◆ INSTRUCTIONS FOR THE TASK ◆
In the listing, find every line that has the string "subtotal" and copy it.

◆ DATA TO PROCESS ◆
#####

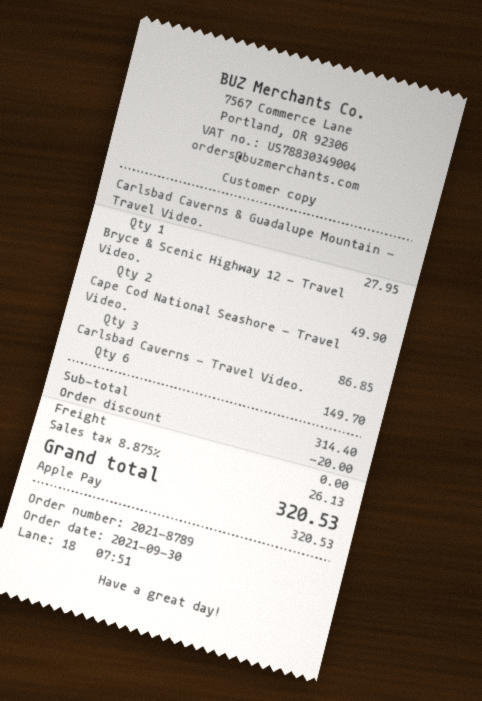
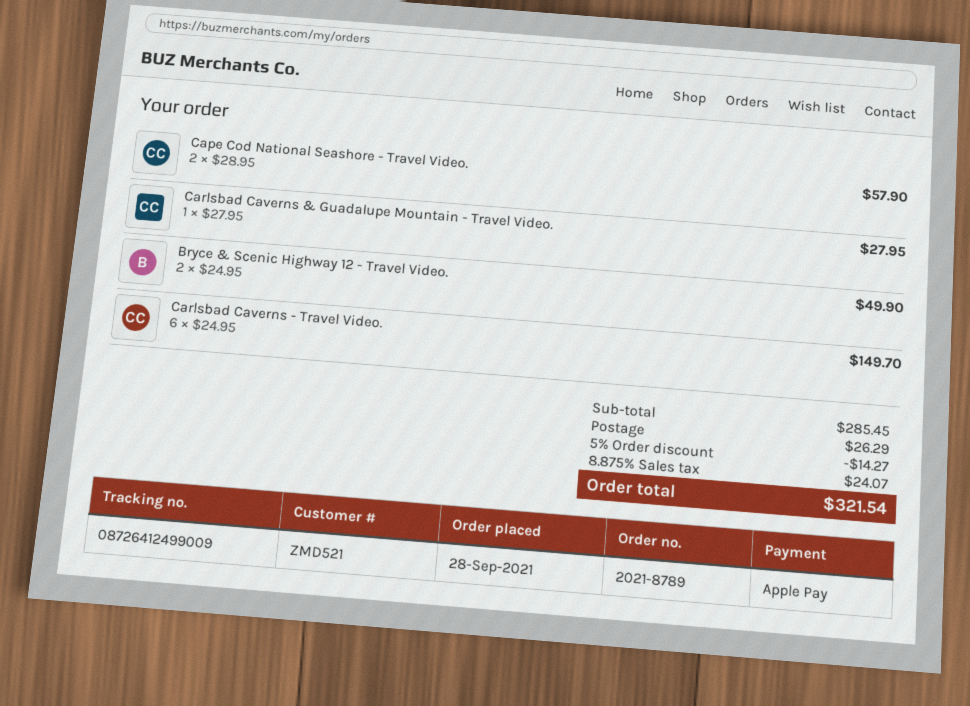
order date: 2021-09-30 -> 2021-09-28
Cape Cod National Seashore - Travel Video.: 3 for 86.85 -> 2 for 57.90
subtotal: 314.40 -> 285.45
discount: 20.00 -> 14.27
shipping: 0.00 -> 26.29
tax: 8.875% = 26.13 -> 8.875% = 24.07
total: 320.53 -> 321.54

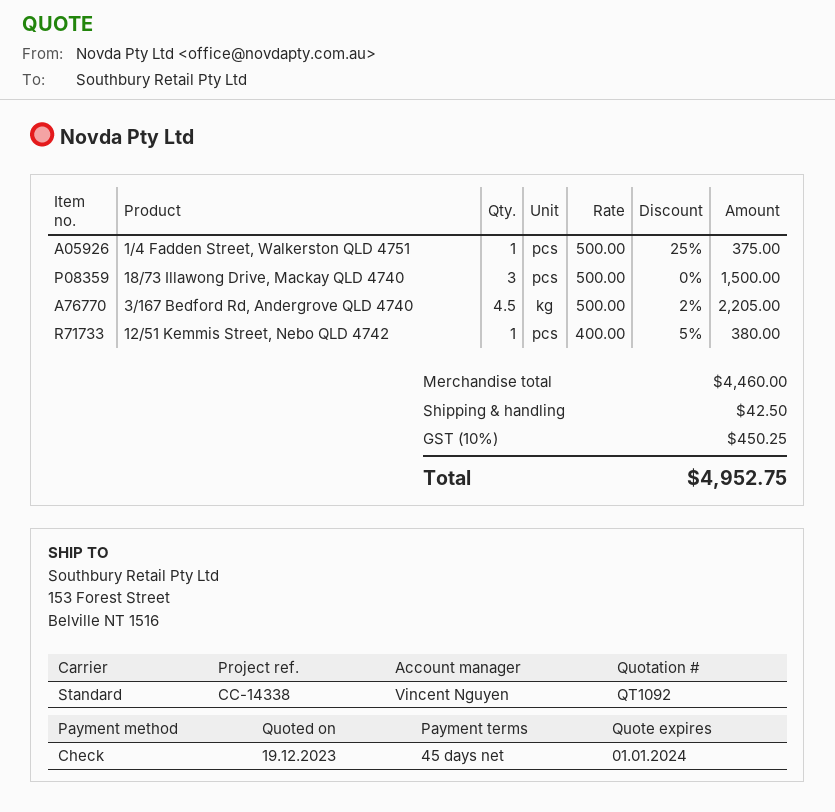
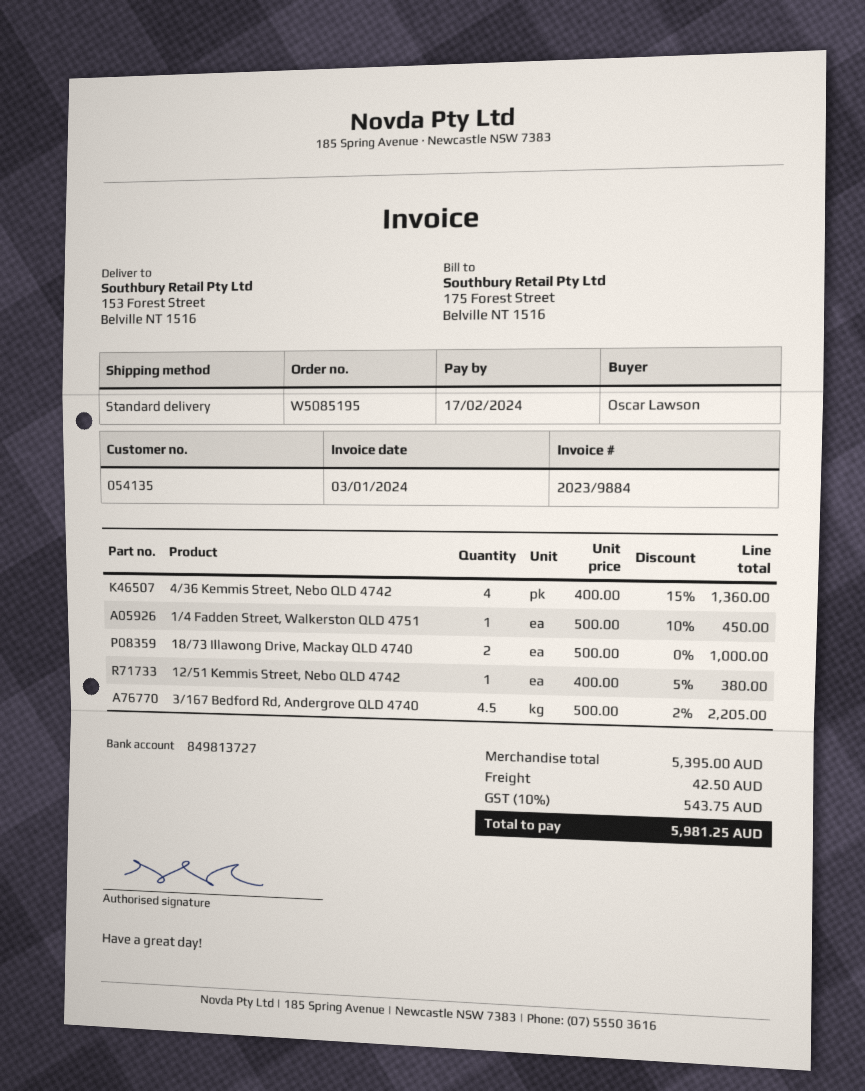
1/4 Fadden Street, Walkerston QLD 4751: 1 x 500.00 - 25% = 375.00 -> 1 x 500.00 - 10% = 450.00
18/73 Illawong Drive, Mackay QLD 4740: 3 x 500.00 = 1500.00 -> 2 x 500.00 = 1000.00
4/36 Kemmis Street, Nebo QLD 4742: none -> 4 x 400.00 - 15% = 1360.00
subtotal: 4460.00 -> 5395.00
tax: 10% = 450.25 -> 10% = 543.75
total: 4952.75 -> 5981.25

#####

◆ SOLUTION TO THE PROBLEM ◆
subtotal: 314.40 -> 285.45
subtotal: 4460.00 -> 5395.00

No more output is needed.